Questi numeri testimoniano le difficoltà che oggi i giovani praticanti stanno riscontrando nel processo di inserimento all’interno di una professione che, soprattutto negli anni ’80 e ’90, rappresentava uno dei fiori all’occhiello. Vi è, infatti, un progressivo allontanamento dei giovani commercialisti dai tradizionali studi professionali al fine di intraprendere percorsi lavorativi alternativi.

La “crisi di vocazioni” del Dottore Commercialista, così definita dal Presidente dei giovani commercialisti Matteo De Lise, è riconducibile essenzialmente a due motivi: la non attrattività della professione e il calo della redditualità media.

La bassa attrattività della professione del commercialista e dell’esperto contabile, rispetto agli anni passati, può essere ulteriormente dettagliata in una serie di fattori che hanno portato alla significativa riduzione del numero di iscritti al Registro del Tirocinio sopra evidenziata. In primis occorre analizzare l’aspetto relativo alla formazione professionale. Infatti, l’attività di consulenza in ambito commerciale, societario, fiscale e del lavoro, al fine di poter essere esercitata, richiede requisiti professionali maturabili solo attraverso un percorso formativo che richiede sacrifici, risorse e soprattutto tempo. Infatti, per diventare un Dottore Commercialista occorre ottenere una laurea specialistica in ambito economico, svolgere un periodo di tirocinio/praticantato di 18 mesi ed infine superare l’esame di stato per l’abilitazione alla professione. Nella decisione di un giovane intenzionato ad intraprendere questo lungo percorso, è da tenere in conto il concreto rischio rappresentato dalla possibilità di riscontrare delle difficoltà che ne compromettano il completamento, motivo per cui i giovani sono sempre più restii ad avvicinarsi a questa professione.

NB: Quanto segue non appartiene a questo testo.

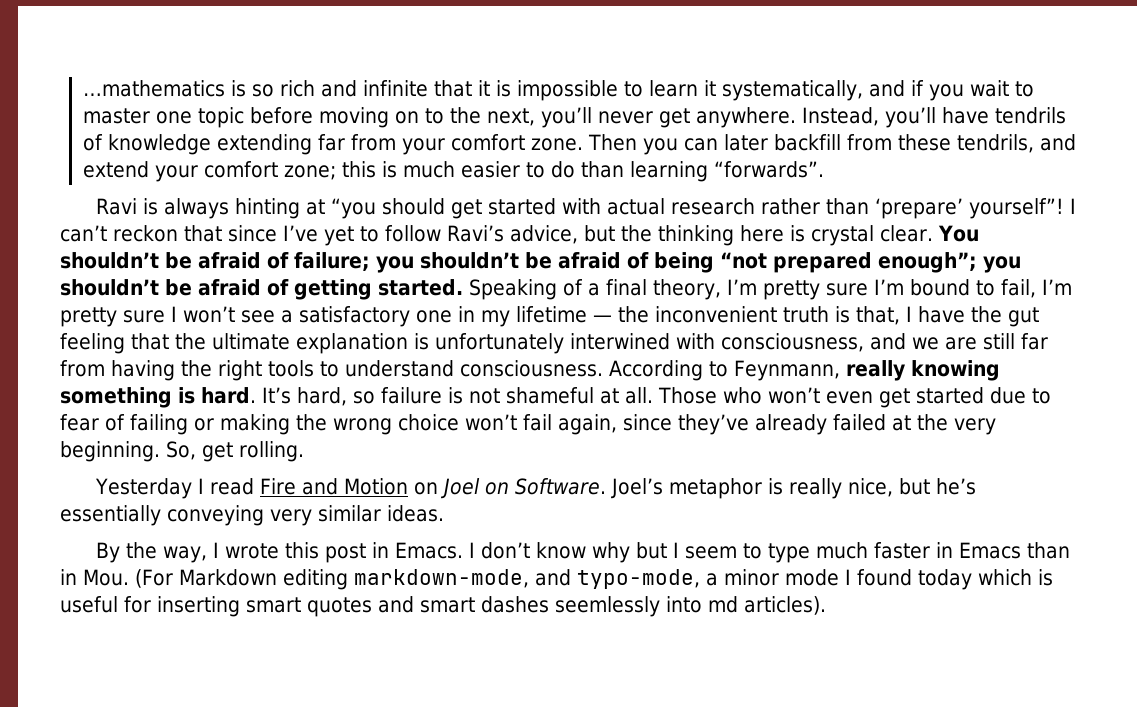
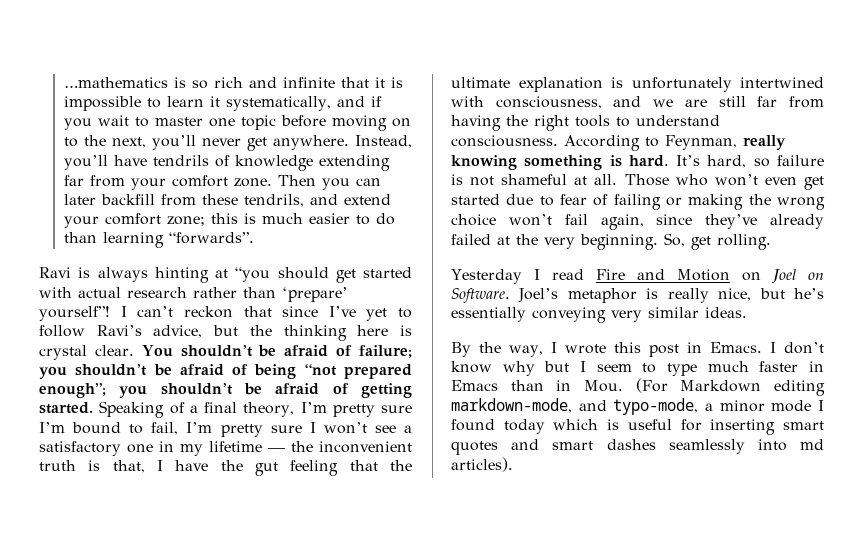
- Speaking of a final theory, I’m pretty sure I’m bound to fail, I’m pretty sure I won’t see a satisfactory one in my lifetime — the inconvenient truth is that, I have the gut feeling that the ultimate explanation is unfortunately interwined with consciousness, and we are still far from having the right tools to understand consciousness.
+ Speaking of a final theory, I’m pretty sure I’m bound to fail, I’m pretty sure I won’t see a satisfactory one in my lifetime — the inconvenient truth is that, I have the gut feeling that the ultimate explanation is unfortunately intertwined with consciousness, and we are still far from having the right tools to understand consciousness.
- According to Feynmann, really knowing something is hard.
+ According to Feynman, really knowing something is hard.
- I don’t know why but I seem to type much faster in Emacs than in Mou. (For Markdown editing markdown-mode, and typo-mode, a minor mode I found today which is useful for inserting smart quotes and smart dashes seemlessly into md articles).
+ I don’t know why but I seem to type much faster in Emacs than in Mou. (For Markdown editing markdown-mode, and typo-mode, a minor mode I found today which is useful for inserting smart quotes and smart dashes seamlessly into md articles).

In secondo luogo, la decisione di un giovane che intende diventare commercialista è frenata da alcune considerazioni di carattere economico. Nel caso di un giovane che si affaccia per la prima volta nel mondo professionale, il più delle volte, il problema principale sotto questo punto di vista è rappresentato dal fatto di non disporre di un pacchetto clienti esistente, elemento essenziale su cui basare l’intera attività. Inoltre, per aprire uno studio di commercialista, è necessario un consistente investimento in spese fisse, quantificato da De Lise in “minimo 50.000€ all’anno”, che, per un giovane senza esperienze lavorative alle spalle, rappresenta un ostacolo non indifferente.

Infine, il lavoro in sé è divenuto più esecutivo e delegato da Stato ed Agenzia delle Entrate e, al tempo stesso, sono esponenzialmente aumentati responsabilità e rischi della professione.

Sempre legata al contesto economico, è la seconda motivazione per cui il numero di giovani iscritti al Registro del Tirocinio è sensibilmente diminuito, ovvero la riduzione della redditualità media della figura del Dottore Commercialista. Infatti, osservando i dati reddituali della Cassa Previdenziale dei Dottori Commercialisti riportati all’interno dell’ultimo report della Fondazione, nel 2019 la media Irpef nominale è stata di 60.962€, di poco superiore ai 59.847€ del 2008. Confrontando meglio i due dati, ossia togliendo l’effetto dell’inflazione ed attualizzando i due valori, emerge che vi è stato un calo di 7.150 euro l’anno, equivalente ad una perdita reale di reddito del 10,8% dal 2008 al 2019. Si può comprendere come questo dato non fornisca uno stimolo per i giovani universitari attratti dall’idea di diventare commercialisti.